Reviving WWW::Shorten

Last July I wrote a post threatening to cull some of my unused CPAN modules. Some people made sensible comments and I never got round to removing the modules (and I’m no longer planning to) but I marked the modules in question as “HANDOFF” and waited for the rush of volunteers.

As predicted in my previous post, I wasn’t overwhelmed by the interest, but this week I got an email from Chase Whitener offering to take over maintenance of my WWW::Shorten modules. I think the WWW::Shorten modules are a great idea, but (as I said in my previous post) the link-shortening industry moves very quickly and you would need to far more dedicated than I am in order to keep up with it. All too often I’d start getting failures for a module and, on investigation, discover that another link-shortening service had closed down.

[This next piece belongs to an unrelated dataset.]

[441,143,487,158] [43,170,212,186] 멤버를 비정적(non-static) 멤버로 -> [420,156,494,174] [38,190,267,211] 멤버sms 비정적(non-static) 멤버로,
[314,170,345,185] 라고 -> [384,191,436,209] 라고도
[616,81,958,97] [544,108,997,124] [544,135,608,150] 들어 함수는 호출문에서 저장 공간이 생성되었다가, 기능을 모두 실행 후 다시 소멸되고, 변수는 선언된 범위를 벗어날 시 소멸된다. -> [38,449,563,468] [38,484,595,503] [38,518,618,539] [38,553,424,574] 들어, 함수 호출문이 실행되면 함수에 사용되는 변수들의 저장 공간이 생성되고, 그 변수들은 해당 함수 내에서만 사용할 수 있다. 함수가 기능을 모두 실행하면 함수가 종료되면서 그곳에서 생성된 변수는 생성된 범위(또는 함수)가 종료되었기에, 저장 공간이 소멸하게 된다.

So I was happy to hand over my modules to Chase. And in the week or so since he’s taken them over he’s been more proactive than I’ve been in the last five years.

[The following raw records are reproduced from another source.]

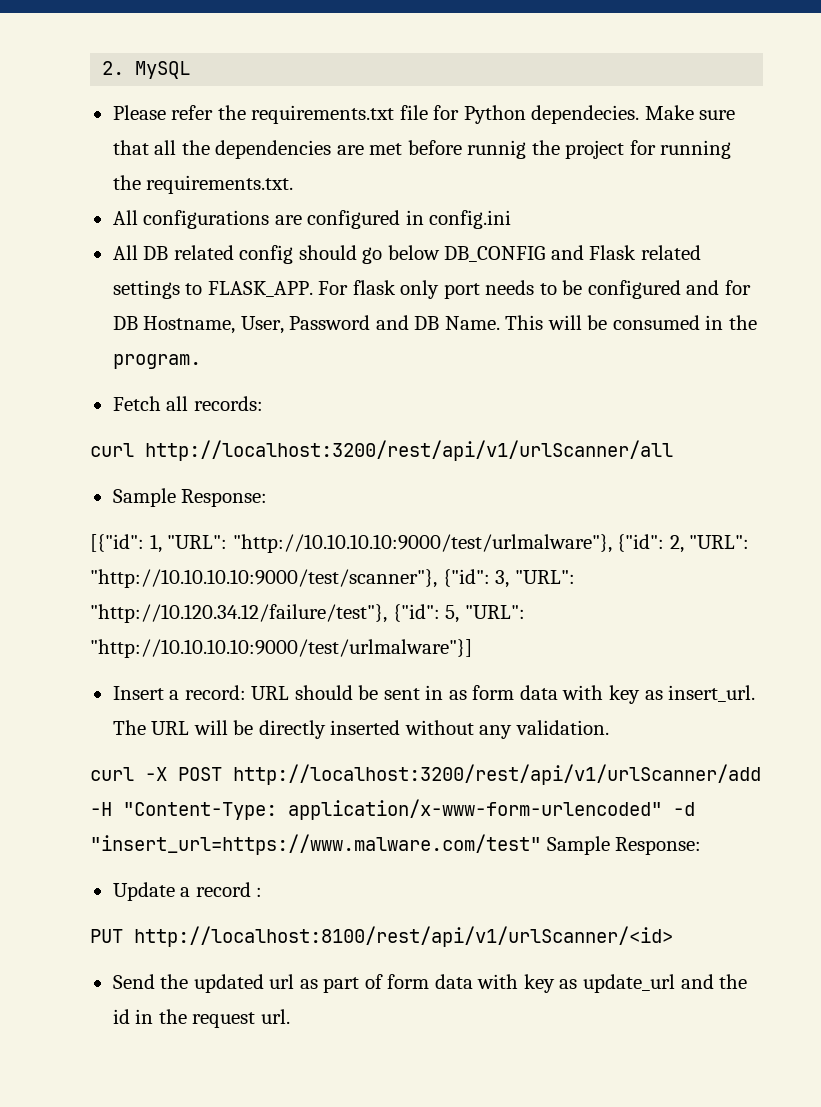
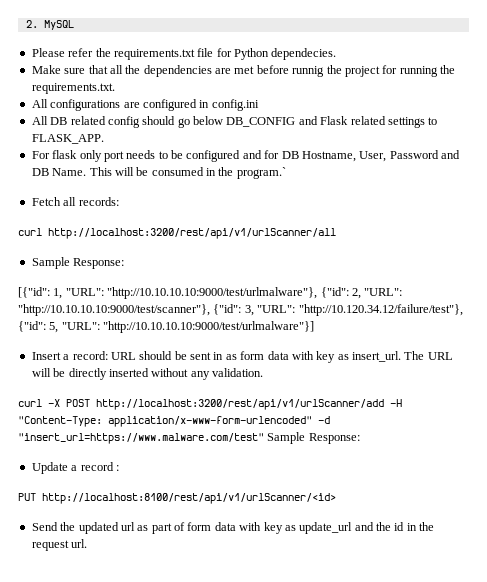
(640, 114) none -> (337, 54) //
(313, 289) none -> (104, 139) //
[112,354,201,369] program. -> [236,167,286,179] program.`

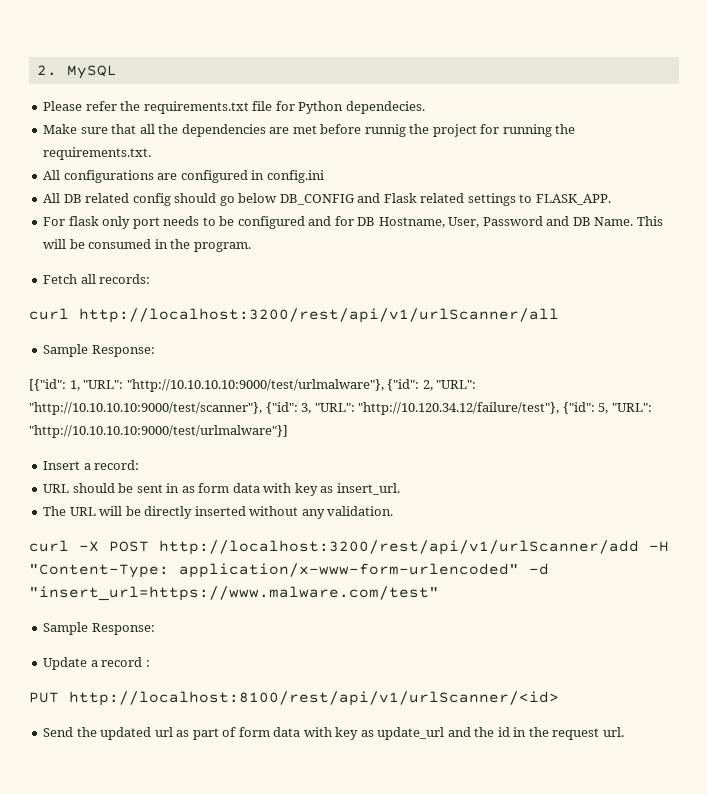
[236,167,286,179] program.` -> [193,242,251,252] program.
(108, 355) none -> (140, 465) //
(401, 356) none -> (400, 489) //
(264, 438) none -> (439, 593) //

  • He’s set up a p5-shorten organisation on Github to control the repos for all of the modules (all of my repos are now forks from those repos).
  • He has started cleaning up all of the individual modules so that they are all a lot more similar than they have previously been.
  • He has improved the documentation.
  • He has started to release new versions of some of the modules to CPAN.

All stuff that I’ve been promising myself that I’d get round to doing – for about the last five years. So I’m really grateful that the project seems to have been given the shot in the arm that I never had the time to give it. Thanks to Chase for taking it on.

Looking at CPAN while writing this post, I see that there are two pages of modules in the WWW::Shorten namespace – and only about 20% of them are modules that I wrote or inherited from SPOON. It’s great to see so many modules based on my work. However, I have no idea how many of them still work (services close down, HTML changes – breaking web scrapers). It would be great if the authors could all work together to share best practice on keeping up with this fast-moving industry. Perhaps the p5-shorten Github organisation would be a good place to do that.

Anyway, that’s seven fewer distributions that I own on CPAN. And that makes me happy. Many thanks to Chase for taking them on.

Now. Who wants Guardian::OpenPlatform::API, Net::Backpack or the AudioFile::Info modules?


Also published on Medium.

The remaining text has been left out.